Response: We create seed investment products to expand our product line and meet market demand. For the nine months ended September 30, 2012, and for the years ended December 31, 2011 and 2010, we created, or “seeded,” 9, 13, and 11 investment products, respectively.
Our initial seed investment in a new product represents 100% ownership in that product. The primary purpose of these seed products is to generate an investment performance track record in a product to attract third-party investors. The investment horizon for our seed investments varies based on a number of factors including, but not limited to, market demand, market conditions and investment performance; however, a majority interest in a product is generally held for three to five years.

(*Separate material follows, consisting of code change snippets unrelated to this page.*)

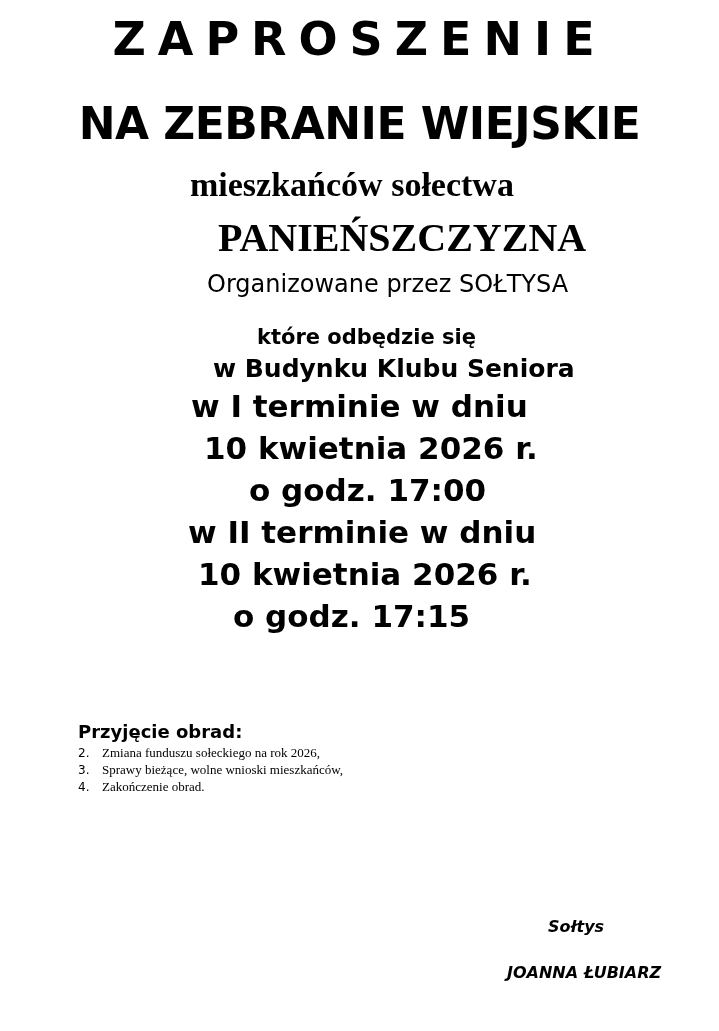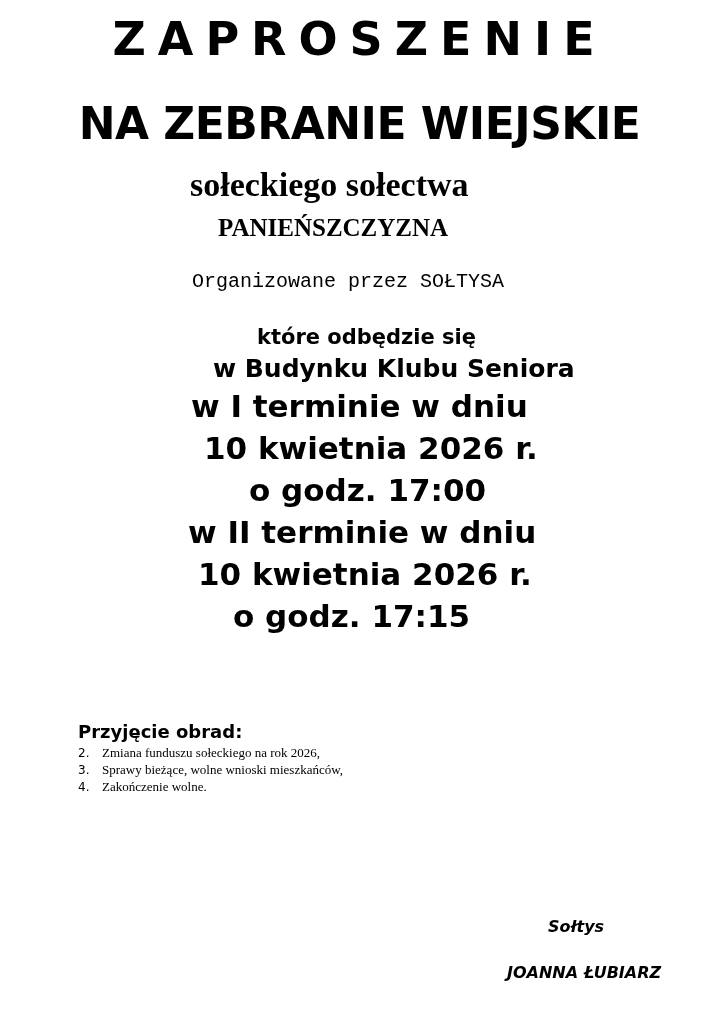--- a/index.html
+++ b/index.html
@@ -35,7 +35,7 @@
 
 <div id="title" class="abs center sans">ZAPROSZENIE</div>
 <div id="subtitle" class="abs center sans">NA ZEBRANIE WIEJSKIE</div>
-<div id="residents" class="abs serif">sołeckiego sołectwa</div>
+<div id="residents" class="abs serif">mieszkańców sołectwa</div>
 <div id="village" class="abs serif">PANIEŃSZCZYZNA</div>
 <div id="organized" class="abs sans">Organizowane przez SOŁTYSA</div>
 <div id="which" class="abs sans">które odbędzie się</div>

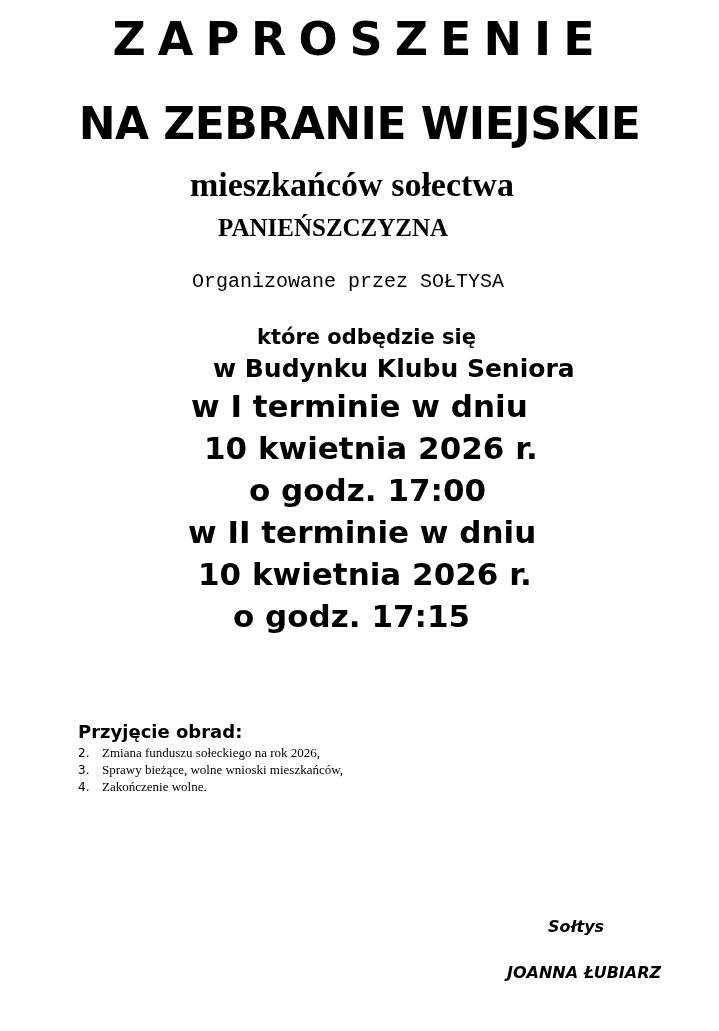--- a/index.html
+++ b/index.html
@@ -11,7 +11,7 @@
   #title { top:12px; font-size:46px; font-weight:bold; letter-spacing:12px; }
   #subtitle { top:98px; font-size:44px; font-weight:bold; letter-spacing:-0.5px; }
   #residents { top:166px; left:190px; font-size:34px; font-weight:bold; }
-  #village { top:214px; left:218px; font-size:25px; font-weight:bold; }
+  #village { top:214px; left:218px; font-size:40px; font-weight:bold; }
   #organized { top:270px; left:192px; font-size:20px;font-family:Liberation Mono, monospace; }
   #which { top:325px; left:257px; font-size:21px; font-weight:bold; }
   #place { top:354px; left:213px; font-size:25px; font-weight:bold; }

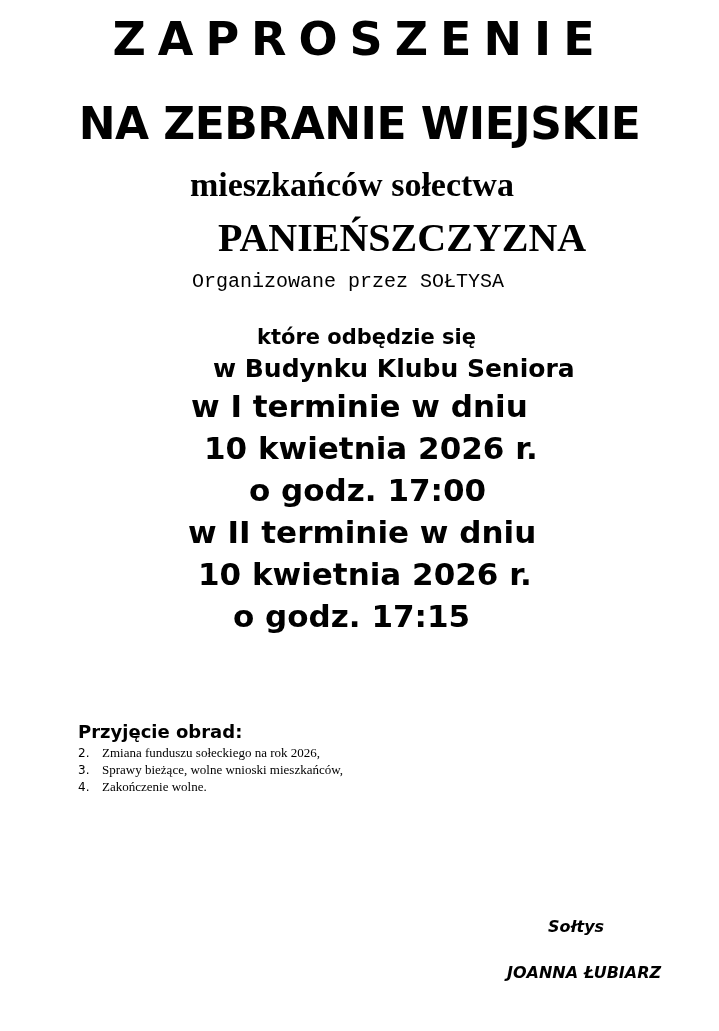--- a/index.html
+++ b/index.html
@@ -12,7 +12,7 @@
   #subtitle { top:98px; font-size:44px; font-weight:bold; letter-spacing:-0.5px; }
   #residents { top:166px; left:190px; font-size:34px; font-weight:bold; }
   #village { top:214px; left:218px; font-size:40px; font-weight:bold; }
-  #organized { top:270px; left:192px; font-size:20px;font-family:Liberation Mono, monospace; }
+  #organized { top:270px; left:207px; font-size:24px; }
   #which { top:325px; left:257px; font-size:21px; font-weight:bold; }
   #place { top:354px; left:213px; font-size:25px; font-weight:bold; }
   .term { font-size:31px; font-weight:bold; }

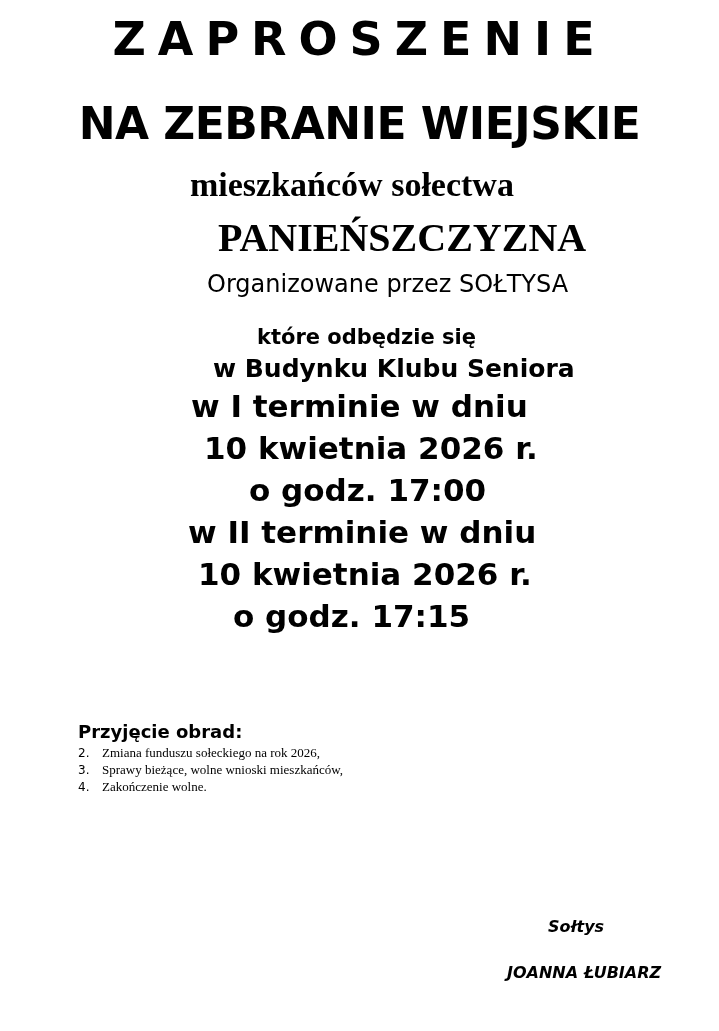--- a/index.html
+++ b/index.html
@@ -52,7 +52,7 @@
 <ol id="agenda">
   <li><span class="num">2.</span><span>Zmiana funduszu sołeckiego na rok 2026,</span></li>
   <li><span class="num">3.</span><span>Sprawy bieżące, wolne wnioski mieszkańców,</span></li>
-  <li><span class="num">4.</span><span>Zakończenie wolne.</span></li>
+  <li><span class="num">4.</span><span>Zakończenie obrad.</span></li>
 </ol>
 
 <div id="role" class="abs sans">Sołtys</div>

Once a successful performance track record is established, we market the product to clients and the product may begin to attract investments from third parties, which reduces our relative ownership percentage in the product. Once significant third-party investment is attained and we determine that the product is self-sustaining without the seed investment, we remove our seed investment in the product.
As disclosed in Note 2 to JCG’s Form 10-K for the year ended December 31, 2011, seeded investment products are de-consolidated when our investment decreases to 50% or less. Upon de-consolidation of an investment product, the related third-party interests in balance sheet accounts are removed and future impact to the income statement is limited to fee revenue generated from managing third-party assets and investment gains and losses on our seed investment. We do not recognize any fee revenues associated with our seed investments.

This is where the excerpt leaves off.